_Work to be completed:_ In the records below, find each line holding the word "Suction" and copy it.

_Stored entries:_
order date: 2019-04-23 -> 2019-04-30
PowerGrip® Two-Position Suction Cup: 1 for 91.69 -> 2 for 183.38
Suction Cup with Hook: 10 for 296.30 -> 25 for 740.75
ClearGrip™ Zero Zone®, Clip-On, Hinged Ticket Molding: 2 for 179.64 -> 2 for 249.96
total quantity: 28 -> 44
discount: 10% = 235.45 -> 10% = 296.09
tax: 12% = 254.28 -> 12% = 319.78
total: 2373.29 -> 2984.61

_Answer below:_
PowerGrip® Two-Position Suction Cup: 1 for 91.69 -> 2 for 183.38
Suction Cup with Hook: 10 for 296.30 -> 25 for 740.75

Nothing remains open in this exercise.